Work to complete:
Every record must be repeated exactly, with no omission.

Exercise input:
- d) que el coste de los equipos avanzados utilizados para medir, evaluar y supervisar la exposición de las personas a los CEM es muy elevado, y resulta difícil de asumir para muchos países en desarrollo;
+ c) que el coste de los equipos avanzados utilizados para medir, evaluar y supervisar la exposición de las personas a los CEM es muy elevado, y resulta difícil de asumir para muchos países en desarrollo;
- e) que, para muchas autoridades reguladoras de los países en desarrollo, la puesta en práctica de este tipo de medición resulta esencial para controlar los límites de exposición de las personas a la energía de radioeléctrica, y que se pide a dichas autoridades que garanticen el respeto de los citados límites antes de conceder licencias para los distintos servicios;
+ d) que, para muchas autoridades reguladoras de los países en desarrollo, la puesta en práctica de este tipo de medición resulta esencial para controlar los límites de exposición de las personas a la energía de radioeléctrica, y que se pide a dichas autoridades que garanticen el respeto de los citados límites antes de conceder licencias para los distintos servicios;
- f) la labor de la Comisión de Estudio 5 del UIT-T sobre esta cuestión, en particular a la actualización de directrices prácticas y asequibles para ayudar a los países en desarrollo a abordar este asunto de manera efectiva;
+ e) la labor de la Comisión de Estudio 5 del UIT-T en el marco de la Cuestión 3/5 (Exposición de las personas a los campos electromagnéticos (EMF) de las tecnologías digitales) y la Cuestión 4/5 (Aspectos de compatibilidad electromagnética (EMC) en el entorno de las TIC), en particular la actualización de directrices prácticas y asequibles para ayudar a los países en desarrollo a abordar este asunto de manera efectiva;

Response below:
- d) que el coste de los equipos avanzados utilizados para medir, evaluar y supervisar la exposición de las personas a los CEM es muy elevado, y resulta difícil de asumir para muchos países en desarrollo;
+ c) que el coste de los equipos avanzados utilizados para medir, evaluar y supervisar la exposición de las personas a los CEM es muy elevado, y resulta difícil de asumir para muchos países en desarrollo;
- e) que, para muchas autoridades reguladoras de los países en desarrollo, la puesta en práctica de este tipo de medición resulta esencial para controlar los límites de exposición de las personas a la energía de radioeléctrica, y que se pide a dichas autoridades que garanticen el respeto de los citados límites antes de conceder licencias para los distintos servicios;
+ d) que, para muchas autoridades reguladoras de los países en desarrollo, la puesta en práctica de este tipo de medición resulta esencial para controlar los límites de exposición de las personas a la energía de radioeléctrica, y que se pide a dichas autoridades que garanticen el respeto de los citados límites antes de conceder licencias para los distintos servicios;
- f) la labor de la Comisión de Estudio 5 del UIT-T sobre esta cuestión, en particular a la actualización de directrices prácticas y asequibles para ayudar a los países en desarrollo a abordar este asunto de manera efectiva;
+ e) la labor de la Comisión de Estudio 5 del UIT-T en el marco de la Cuestión 3/5 (Exposición de las personas a los campos electromagnéticos (EMF) de las tecnologías digitales) y la Cuestión 4/5 (Aspectos de compatibilidad electromagnética (EMC) en el entorno de las TIC), en particular la actualización de directrices prácticas y asequibles para ayudar a los países en desarrollo a abordar este asunto de manera efectiva;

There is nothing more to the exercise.